A group of students at Creighton University in Omaha, Nebraska, has successfully built a second EnergiPlant — a photovoltaic system and USB charging station where students can power their devices and socialize on campus.
This new EnergiPlant looks like a 12-foot tall metal flower, and was the culmination of the group’s coursework for the university’s Energy Technology Program, which is touted as “a very unique program exploring the critical field of energy in a collaborative, hands-on environment.”
Each bloom on the flower doubles as a wind turbine, and the four metal leaves are embedded with solar panels that together produce about 300 watts of power.
The “plant” is positioned near a major walkway on campus and between two benches lined with six USB ports for students to stop and charge their electronic devices.
“This second ‘plant’ serves as a beacon of sustainability on our campus for students, staff, faculty and the community,” said Andrew Baruth, associate professor of physics, who teaches the Energy 131 course. “As a device charging station, along with seating, it invites students to choose an outdoor location for studies and gathering with no loss of access to energy. At the same time, signage on the EnergiPlant works to promote education of sustainable energy production.”
The project was created as the major assignment in the Energy 131 course, which is the first course freshmen students encounter within the Energy Technology Program.
The course begins with a weeklong retreat that takes place before freshman year and continues for a few weekends in the first semester as part of the major construction project.
The retreat consists of hands-on electronics education, including: building circuits that include photovoltaics, working on an 85 kW solar array, inspecting wiring, measuring production, and repairing any identified issues.
After this year’s retreat, students came together to start construction on the final project — the EnergiPlant — which was sponsored by the Omaha Public Power District, and used components parts supplied by PrimoWind, a company based in California.
“Students do all of the siting, as well as the assembly and wiring of the parts, which are manufactured by PrimoWind,” said Baruth. “In working with PrimoWind, I identified all assembly components that would be academically advantageous to my students and ensure those components remain ‘un-wired’ or un-assembled upon delivery. The final construction took approximately 16 hours.”
Energy 131 has incorporated a major project for the past six years, identifying renewable energy technology that will be both interesting to students and academically challenging.
The first EnergiPlant was built on campus as the construction project by Energy 131 students last fall.
Both the retreat and the project provide an integral and practical exercise for students to see solar and wind power at work, said Baruth in a statement.
Nathan Adams, a sophomore studying financial planning and sustainable energy science, agrees with the sentiment.

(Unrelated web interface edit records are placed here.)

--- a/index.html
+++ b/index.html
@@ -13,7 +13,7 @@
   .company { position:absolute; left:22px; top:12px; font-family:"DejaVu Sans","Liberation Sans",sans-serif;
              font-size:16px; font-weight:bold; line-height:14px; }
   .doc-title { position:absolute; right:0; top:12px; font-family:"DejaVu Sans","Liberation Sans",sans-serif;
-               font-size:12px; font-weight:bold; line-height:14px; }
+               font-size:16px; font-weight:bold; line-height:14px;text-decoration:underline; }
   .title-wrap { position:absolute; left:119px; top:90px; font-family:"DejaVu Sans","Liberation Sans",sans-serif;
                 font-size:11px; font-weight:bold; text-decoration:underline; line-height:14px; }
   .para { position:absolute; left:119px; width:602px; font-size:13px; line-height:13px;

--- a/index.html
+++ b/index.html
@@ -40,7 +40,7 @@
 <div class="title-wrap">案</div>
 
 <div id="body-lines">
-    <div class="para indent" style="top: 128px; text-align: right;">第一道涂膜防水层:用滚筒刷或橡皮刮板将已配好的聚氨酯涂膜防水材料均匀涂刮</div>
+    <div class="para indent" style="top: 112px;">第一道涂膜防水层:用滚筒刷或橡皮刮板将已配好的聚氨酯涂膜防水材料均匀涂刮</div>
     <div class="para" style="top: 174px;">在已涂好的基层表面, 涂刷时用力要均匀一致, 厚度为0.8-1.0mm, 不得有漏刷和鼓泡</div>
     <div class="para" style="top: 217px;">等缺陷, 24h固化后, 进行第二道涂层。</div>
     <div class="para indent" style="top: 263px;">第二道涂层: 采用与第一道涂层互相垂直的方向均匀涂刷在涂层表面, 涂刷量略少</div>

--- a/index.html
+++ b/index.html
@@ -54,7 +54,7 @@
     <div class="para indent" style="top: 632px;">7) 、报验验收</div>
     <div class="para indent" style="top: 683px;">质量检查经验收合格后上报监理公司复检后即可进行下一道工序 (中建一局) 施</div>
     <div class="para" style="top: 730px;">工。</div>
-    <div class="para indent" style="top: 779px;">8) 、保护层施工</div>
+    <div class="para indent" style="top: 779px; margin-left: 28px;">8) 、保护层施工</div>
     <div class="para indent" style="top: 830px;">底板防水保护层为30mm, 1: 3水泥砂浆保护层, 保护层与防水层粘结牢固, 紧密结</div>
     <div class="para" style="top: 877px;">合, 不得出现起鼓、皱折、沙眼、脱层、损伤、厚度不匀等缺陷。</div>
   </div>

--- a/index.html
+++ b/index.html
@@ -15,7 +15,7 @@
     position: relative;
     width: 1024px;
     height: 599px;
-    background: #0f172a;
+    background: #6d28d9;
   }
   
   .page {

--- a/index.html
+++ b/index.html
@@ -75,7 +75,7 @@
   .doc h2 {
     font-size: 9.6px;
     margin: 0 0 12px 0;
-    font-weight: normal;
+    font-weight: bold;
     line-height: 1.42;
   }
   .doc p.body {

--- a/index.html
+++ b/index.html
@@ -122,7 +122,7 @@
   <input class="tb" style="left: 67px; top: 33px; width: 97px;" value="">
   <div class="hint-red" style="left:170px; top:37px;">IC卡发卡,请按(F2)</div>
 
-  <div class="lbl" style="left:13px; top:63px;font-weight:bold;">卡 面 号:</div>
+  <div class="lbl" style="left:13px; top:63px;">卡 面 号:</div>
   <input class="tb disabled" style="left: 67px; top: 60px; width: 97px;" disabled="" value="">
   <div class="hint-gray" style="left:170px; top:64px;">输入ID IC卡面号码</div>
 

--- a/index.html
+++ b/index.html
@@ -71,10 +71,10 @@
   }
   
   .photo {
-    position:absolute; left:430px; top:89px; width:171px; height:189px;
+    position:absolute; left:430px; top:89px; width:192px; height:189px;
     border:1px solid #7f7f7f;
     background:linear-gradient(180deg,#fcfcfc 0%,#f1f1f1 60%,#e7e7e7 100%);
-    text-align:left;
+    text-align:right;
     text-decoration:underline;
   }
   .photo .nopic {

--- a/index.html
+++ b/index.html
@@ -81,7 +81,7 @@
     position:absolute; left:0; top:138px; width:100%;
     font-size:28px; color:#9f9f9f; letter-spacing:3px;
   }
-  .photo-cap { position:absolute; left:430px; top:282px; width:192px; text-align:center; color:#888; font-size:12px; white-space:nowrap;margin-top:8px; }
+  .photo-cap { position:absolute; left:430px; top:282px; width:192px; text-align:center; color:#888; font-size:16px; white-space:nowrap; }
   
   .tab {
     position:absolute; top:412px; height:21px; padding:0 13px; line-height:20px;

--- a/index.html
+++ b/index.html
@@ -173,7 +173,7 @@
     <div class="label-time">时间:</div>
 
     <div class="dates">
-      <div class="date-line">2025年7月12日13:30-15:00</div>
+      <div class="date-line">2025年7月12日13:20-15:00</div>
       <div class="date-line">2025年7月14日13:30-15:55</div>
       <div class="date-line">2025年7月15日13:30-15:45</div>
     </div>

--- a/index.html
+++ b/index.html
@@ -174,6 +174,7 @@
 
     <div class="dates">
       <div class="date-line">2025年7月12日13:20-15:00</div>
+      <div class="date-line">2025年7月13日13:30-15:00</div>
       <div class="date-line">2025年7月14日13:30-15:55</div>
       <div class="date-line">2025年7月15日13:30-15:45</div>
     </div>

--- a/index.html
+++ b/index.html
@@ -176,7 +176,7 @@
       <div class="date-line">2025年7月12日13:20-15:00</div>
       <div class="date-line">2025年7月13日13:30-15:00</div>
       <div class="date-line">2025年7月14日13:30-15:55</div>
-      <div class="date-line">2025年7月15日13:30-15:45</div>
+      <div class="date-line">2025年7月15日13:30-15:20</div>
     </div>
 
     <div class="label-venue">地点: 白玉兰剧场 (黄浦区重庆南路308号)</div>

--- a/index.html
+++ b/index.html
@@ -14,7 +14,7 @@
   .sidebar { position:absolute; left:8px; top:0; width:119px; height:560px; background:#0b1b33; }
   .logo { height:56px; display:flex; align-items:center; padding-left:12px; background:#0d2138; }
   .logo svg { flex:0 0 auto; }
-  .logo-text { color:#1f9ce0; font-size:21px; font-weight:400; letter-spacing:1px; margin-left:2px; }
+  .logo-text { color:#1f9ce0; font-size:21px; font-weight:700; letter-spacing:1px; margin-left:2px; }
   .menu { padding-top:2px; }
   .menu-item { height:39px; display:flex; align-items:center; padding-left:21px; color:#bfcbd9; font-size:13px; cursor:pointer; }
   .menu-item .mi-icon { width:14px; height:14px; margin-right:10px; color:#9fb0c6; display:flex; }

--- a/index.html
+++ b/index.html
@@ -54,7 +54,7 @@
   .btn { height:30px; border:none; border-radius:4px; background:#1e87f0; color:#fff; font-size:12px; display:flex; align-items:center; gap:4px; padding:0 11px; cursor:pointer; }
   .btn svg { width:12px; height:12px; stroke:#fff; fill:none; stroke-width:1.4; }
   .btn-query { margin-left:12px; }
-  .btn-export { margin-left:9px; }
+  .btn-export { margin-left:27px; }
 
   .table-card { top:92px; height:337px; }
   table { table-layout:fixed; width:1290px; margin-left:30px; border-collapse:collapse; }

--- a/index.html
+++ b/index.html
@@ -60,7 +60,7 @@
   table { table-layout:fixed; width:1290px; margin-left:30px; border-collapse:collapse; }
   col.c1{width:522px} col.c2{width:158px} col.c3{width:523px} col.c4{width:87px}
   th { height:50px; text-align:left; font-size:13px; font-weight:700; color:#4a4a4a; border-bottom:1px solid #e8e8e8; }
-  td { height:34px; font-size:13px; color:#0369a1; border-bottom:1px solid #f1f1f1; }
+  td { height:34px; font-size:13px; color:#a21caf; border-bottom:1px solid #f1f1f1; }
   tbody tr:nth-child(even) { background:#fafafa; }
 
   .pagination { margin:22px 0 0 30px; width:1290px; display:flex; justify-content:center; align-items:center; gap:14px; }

“It’s probably been the most rewarding class I’ve taken at Creighton so far, and that’s saying a lot because we are challenged and given practical applications here,” Adams said in a statement.
Adams also believes that the practical experience helps with job interviews.
“Talking to potential employers about internships, I’m able to talk not simply about what I’ve learned in classrooms or read in books, but about the working knowledge I’ve acquired and the practical application of that knowledge,” he said in a statement. “That’s what has made this project so rewarding for all of us.”